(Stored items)
⟨

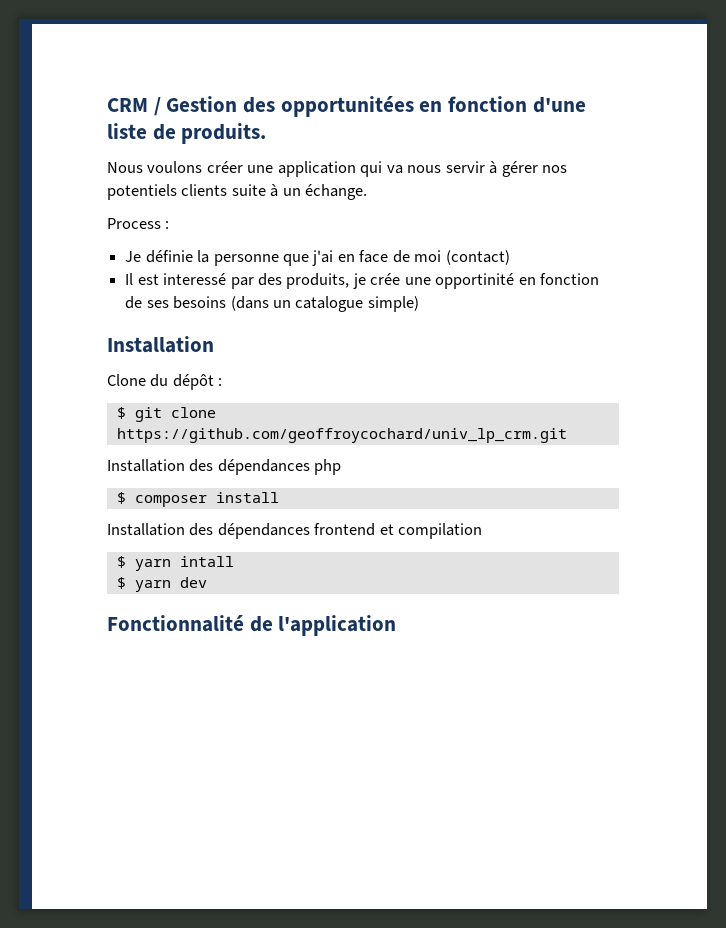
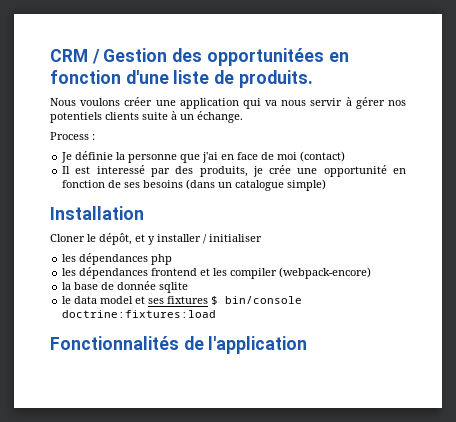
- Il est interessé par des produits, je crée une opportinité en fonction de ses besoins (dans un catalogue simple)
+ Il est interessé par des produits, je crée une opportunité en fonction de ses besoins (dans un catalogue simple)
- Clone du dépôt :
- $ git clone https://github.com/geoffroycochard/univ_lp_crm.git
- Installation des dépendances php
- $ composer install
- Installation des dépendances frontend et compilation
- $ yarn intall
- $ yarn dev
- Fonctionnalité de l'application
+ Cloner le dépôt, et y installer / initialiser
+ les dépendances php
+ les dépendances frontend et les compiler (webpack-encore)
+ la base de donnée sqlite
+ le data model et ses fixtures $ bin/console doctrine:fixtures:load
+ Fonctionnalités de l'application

⟩

Brief
Could you set down exactly the lines from the one containing "- $ git clone" through the last line of the records above, both included?

Result for this exercise
- $ git clone https://github.com/geoffroycochard/univ_lp_crm.git
- Installation des dépendances php
- $ composer install
- Installation des dépendances frontend et compilation
- $ yarn intall
- $ yarn dev
- Fonctionnalité de l'application
+ Cloner le dépôt, et y installer / initialiser
+ les dépendances php
+ les dépendances frontend et les compiler (webpack-encore)
+ la base de donnée sqlite
+ le data model et ses fixtures $ bin/console doctrine:fixtures:load
+ Fonctionnalités de l'application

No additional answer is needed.